INSTRUCTIONS FOR THE TASK:
Every line below that includes the word "shipping" needs to be copied.

══════

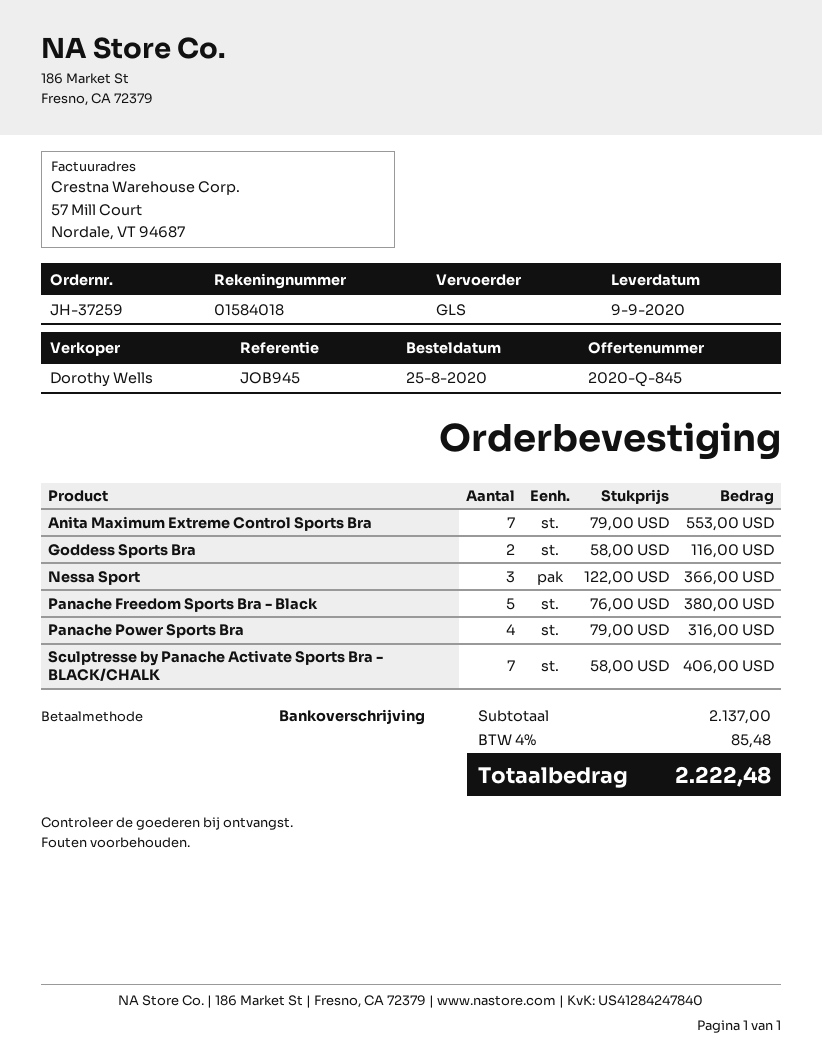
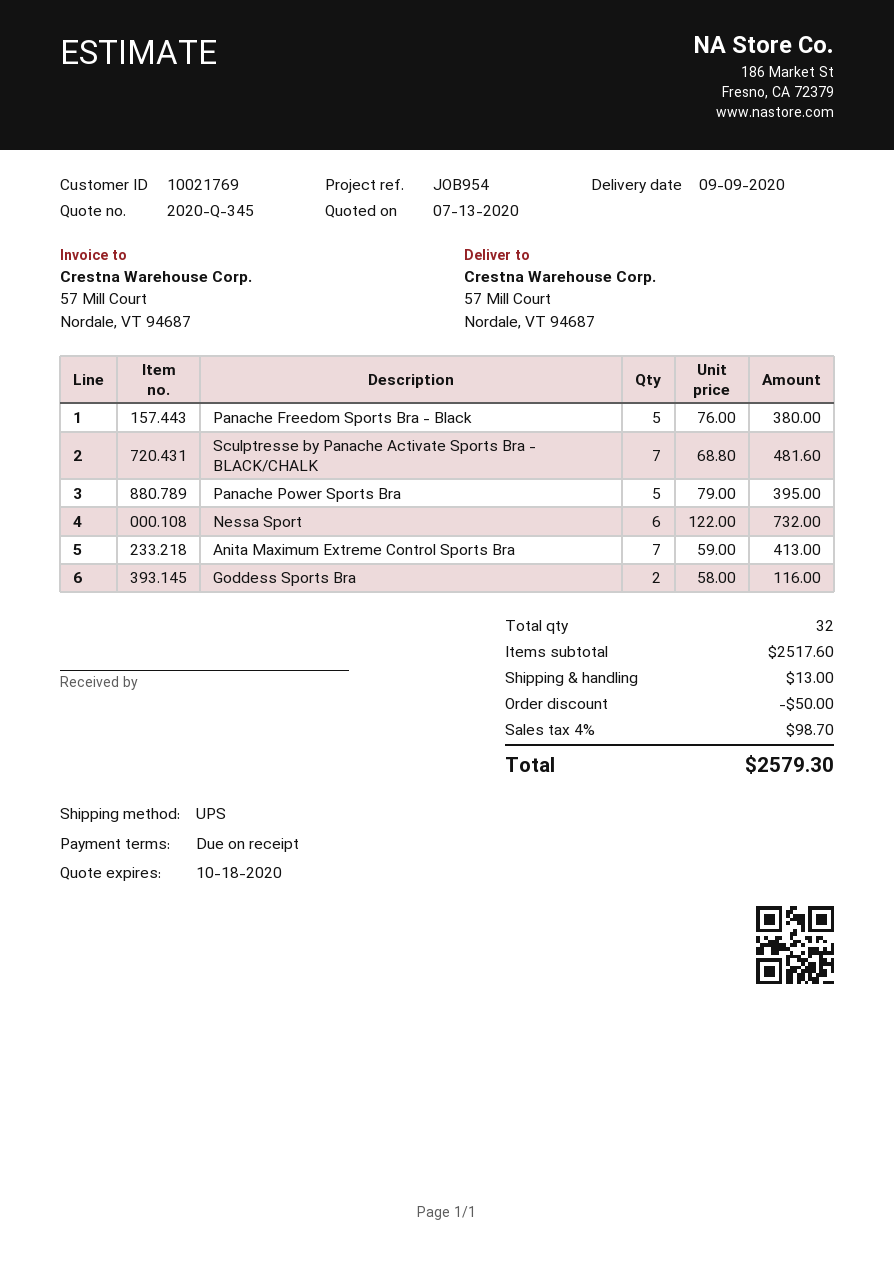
quote number: 2020-Q-845 -> 2020-Q-345
reference: JOB945 -> JOB954
shipping method: GLS -> UPS
Anita Maximum Extreme Control Sports Bra: 7 x 79.00 = 553.00 -> 7 x 59.00 = 413.00
Nessa Sport: 3 x 122.00 = 366.00 -> 6 x 122.00 = 732.00
Panache Power Sports Bra: 4 x 79.00 = 316.00 -> 5 x 79.00 = 395.00
Sculptresse by Panache Activate Sports Bra - BLACK/CHALK: 7 x 58.00 = 406.00 -> 7 x 68.80 = 481.60
subtotal: 2137.00 -> 2517.60
discount: none -> 50.00
shipping: none -> 13.00
tax: 4% = 85.48 -> 4% = 98.70
total: 2222.48 -> 2579.30

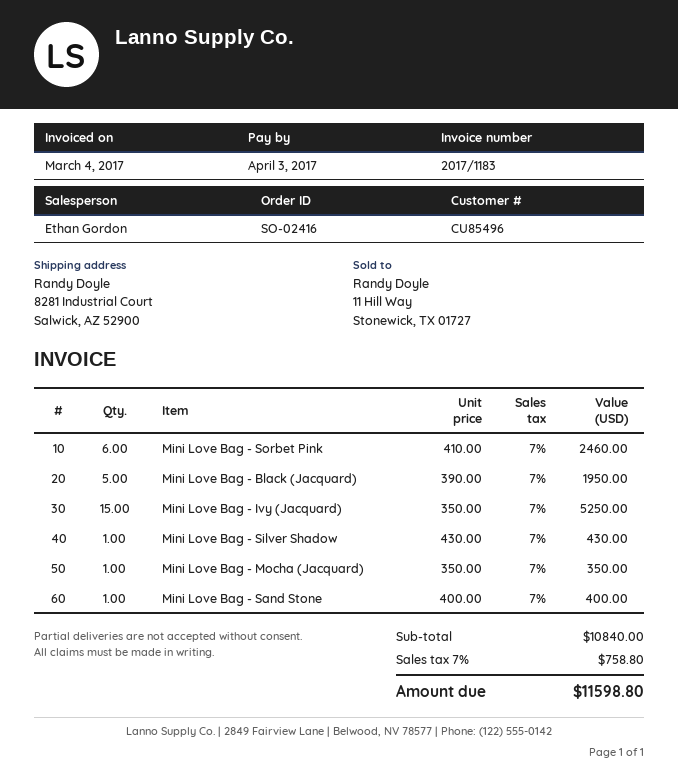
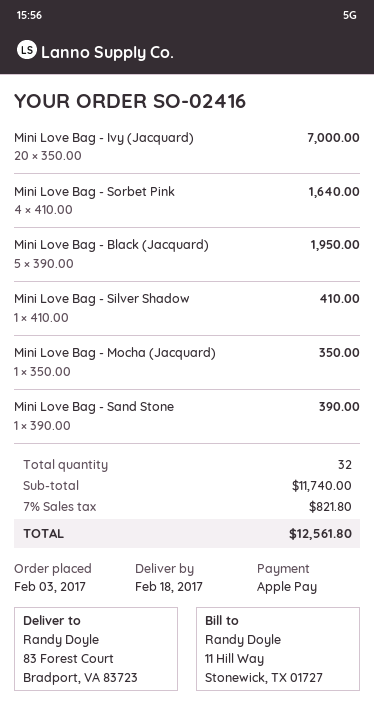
ship to: 8281 Industrial Court, Salwick, AZ 52900 -> 83 Forest Court, Bradport, VA 83723
Mini Love Bag - Sorbet Pink: 6 x 410.00 = 2460.00 -> 4 x 410.00 = 1640.00
Mini Love Bag - Ivy (Jacquard): 15 x 350.00 = 5250.00 -> 20 x 350.00 = 7000.00
Mini Love Bag - Silver Shadow: 1 x 430.00 = 430.00 -> 1 x 410.00 = 410.00
Mini Love Bag - Sand Stone: 1 x 400.00 = 400.00 -> 1 x 390.00 = 390.00
subtotal: 10840.00 -> 11740.00
tax: 7% = 758.80 -> 7% = 821.80
total: 11598.80 -> 12561.80

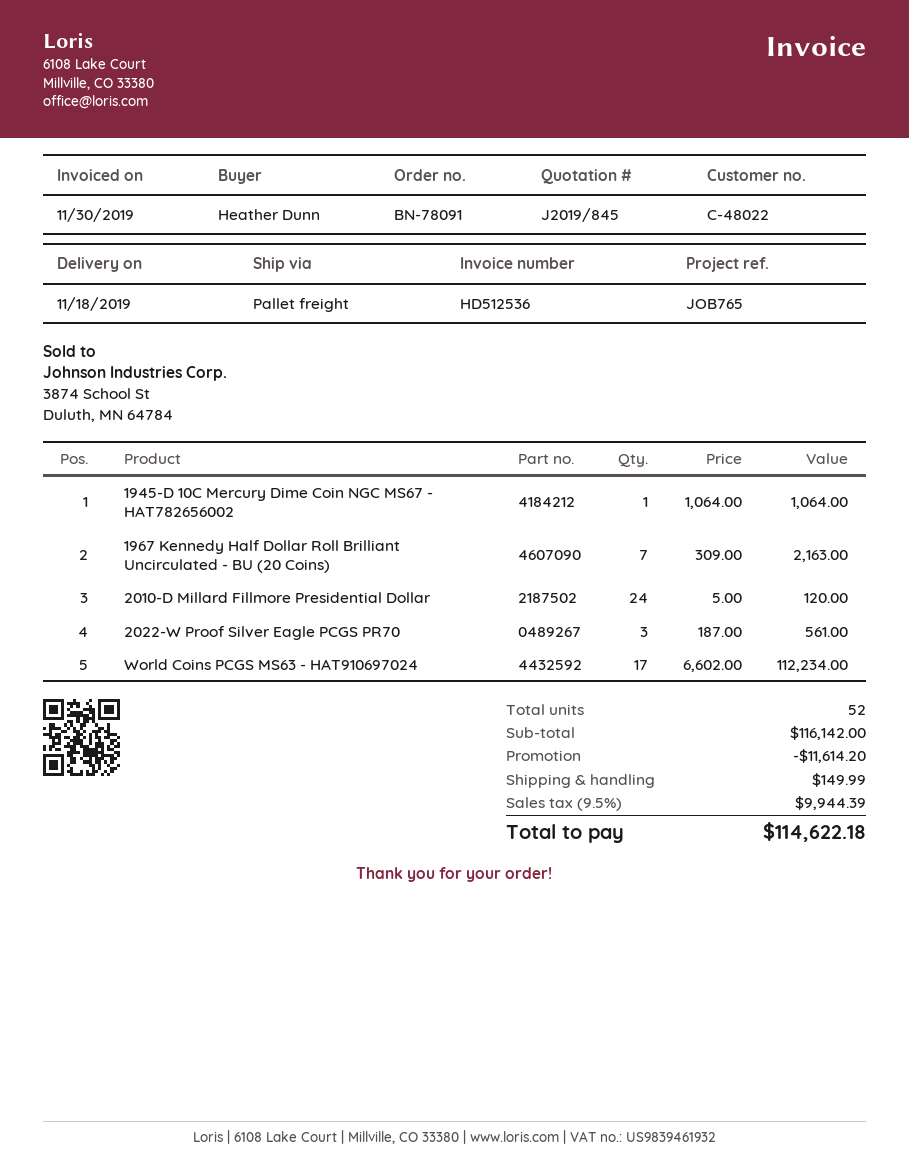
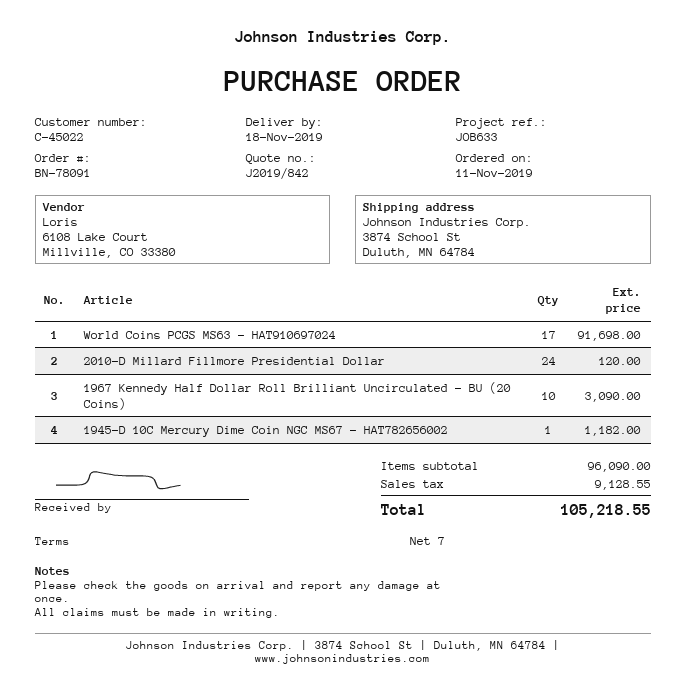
quote number: J2019/845 -> J2019/842
customer number: C-48022 -> C-45022
reference: JOB765 -> JOB633
1945-D 10C Mercury Dime Coin NGC MS67 - HAT782656002: 1 for 1064.00 -> 1 for 1182.00
1967 Kennedy Half Dollar Roll Brilliant Uncirculated - BU (20 Coins): 7 for 2163.00 -> 10 for 3090.00
2022-W Proof Silver Eagle PCGS PR70: 3 for 561.00 -> none
World Coins PCGS MS63 - HAT910697024: 17 for 112234.00 -> 17 for 91698.00
subtotal: 116142.00 -> 96090.00
discount: 11614.20 -> none
shipping: 149.99 -> none
tax: 9944.39 -> 9128.55
total: 114622.18 -> 105218.55

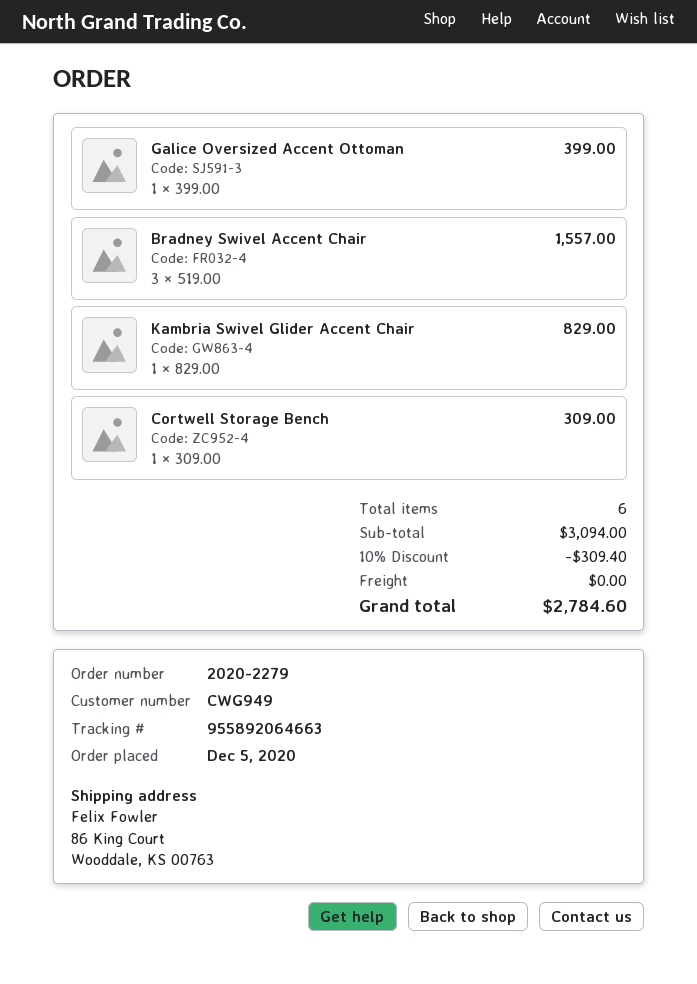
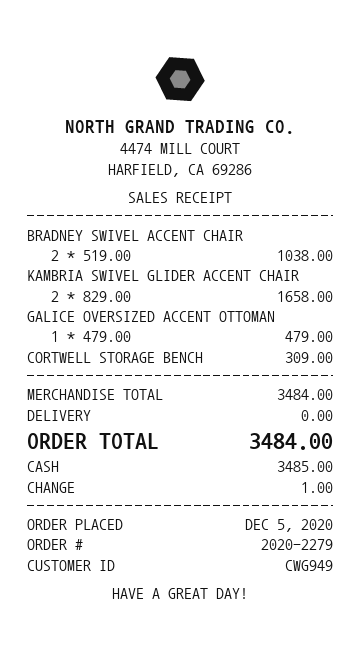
Galice Oversized Accent Ottoman: 1 x 399.00 = 399.00 -> 1 x 479.00 = 479.00
Bradney Swivel Accent Chair: 3 x 519.00 = 1557.00 -> 2 x 519.00 = 1038.00
Kambria Swivel Glider Accent Chair: 1 x 829.00 = 829.00 -> 2 x 829.00 = 1658.00
subtotal: 3094.00 -> 3484.00
discount: 10% = 309.40 -> none
total: 2784.60 -> 3484.00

══════

FINISHED TASK:
shipping method: GLS -> UPS
shipping: none -> 13.00
shipping: 149.99 -> none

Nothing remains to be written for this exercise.